If you’re in the B2B business, your clients are paying for a specific set of outcomes. They don’t care about your feature set - they’re buying a specific outcome - the net result of using your product.
Your business objective is to maximize the size of transactions that deliver the specific outcome. A transaction is the moment a customer gets a measurable outcome and you get paid for it: a signed contract, a successfully filled role, time or money saved.
This simple & reductive framing often eludes early stage founders well into their first or second product.
For Netflix, the product is not the product, it’s their stock.
What do B2B clients even buy?
Sometimes, the outcome that your client is buying, is actually a by-product of your product.
- If you’re running a recruitment platform, your client’s desired outcome is a great hire who stays 18+ months, not time spent in your UI.
- If you’re running an expense reporting platform, your clients are not looking to make it pleasant for their reps to track expenses, but, essentially, curtail unnecessary expenditure
Founders confuse
- Time spent in the tool ≠ value created
- Feature depth ≠ likelihood of a transaction
- Product completeness ≠ customer willingness to pay
Hearing this, begrudgingly, some founders are able to let go of some features. I’d argue for taking this approach further - extreme reductionism.
Zooming out
Let’s look at how your company will be judged by others. In the critical decision points in your startup’s lifecycle - fundraising, exit, bankruptcy - outsiders will be looking at the value of your company. How will they measure it?
For publicly listed companies - stock valuation. The product of Netflix is not the platform, or movies, but their stock valuation. As with any reductive statements, it’s true only to a point, but also provides a useful perspective how decisions are made.
For startups that barely make any money? Methods varied across time and business-models. Valuations are ultimately built on evidence of repeatable transactions.
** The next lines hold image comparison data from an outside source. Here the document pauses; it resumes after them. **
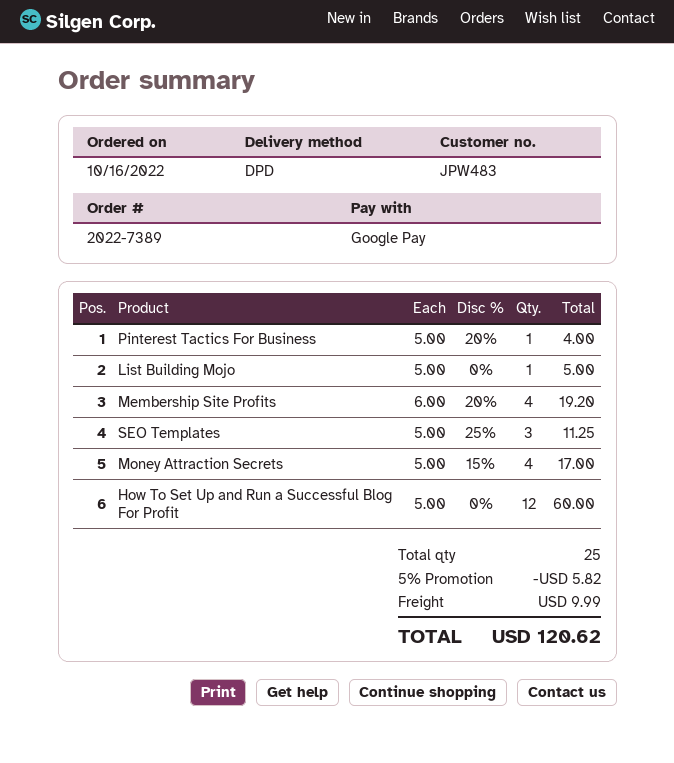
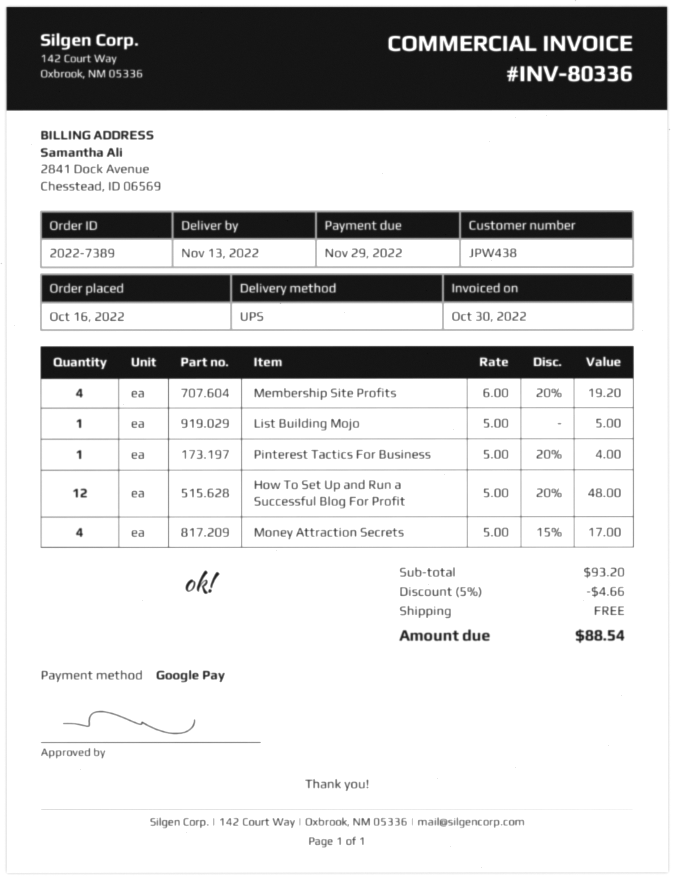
customer number: JPW483 -> JPW438
shipping method: DPD -> UPS
SEO Templates: 3 x 5.00 - 25% = 11.25 -> none
How To Set Up and Run a Successful Blog For Profit: 12 x 5.00 = 60.00 -> 12 x 5.00 - 20% = 48.00
discount: 5% = 5.82 -> 5% = 4.66
shipping: 9.99 -> 0.00
total: 120.62 -> 88.54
Essentially, the goal is to demonstrate that someone has exchanged their version of value for yours. If someone is already paying you in cash, your credibility and valuation increase significantly. You could also argue that your value rises—though to a lesser extent—when clients show intent through actions such as subscribing, attending a webinar, signing a letter of intent, or committing to a performance-based contract.
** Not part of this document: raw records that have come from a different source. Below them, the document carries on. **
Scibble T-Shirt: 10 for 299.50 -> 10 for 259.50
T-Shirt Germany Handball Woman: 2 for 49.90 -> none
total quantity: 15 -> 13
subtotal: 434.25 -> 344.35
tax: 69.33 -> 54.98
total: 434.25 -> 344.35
If you squint really hard and try to be reductive, you could argue that your goal is to maximize transactions between your company and your clients. Quantity, speed or size, you want growth.
If you apply this frame to your startup motions, you might find that most of the things you are doing are irrelevant.
Putting this into practice
Real life example - we’re structuring and setting up a new venture, a recruitment marketplace with a special sauce. Our team had a difference of opinion of what is the starting point regarding the scope of the product.
Option 1: Build the platform first
We need a barebones marketplace where the end customer will be selecting, interviewing and signing talent on their own and pay for the platform.
Option 2: Deliver the outcome first
We need to place talent in companies and get paid for it, channels and interfaces don’t matter.
If you agree, that only transactions matter, #2 is the valid choice. My argument for selecting #2 is reductive too - only transaction matter. If that’s too extreme, here’s a few supporting arguments:
- Advantages “in” the product platform won’t outweigh the economic fundamentals (crowded market, poor match between candidates and clients, cheaper alternatives, etc.)
- The effort your team, and your client, will need to go through to be convinced to try it are higher if you opt for self-service. If you’re testing waters, why spend more?
- Build nothing until you have 3 paid placements - prove demand manually first while tracking unit economics (time-to-hire, fee size, repeat customer rate)
I believe the net result is positive for early-stage companies and promotes capital expense reductions.
So next time your team is debating a massive backlog, ask one question: “Does this get us to the next transaction fastest?”
If the answer is “no”, you’re building product, not business.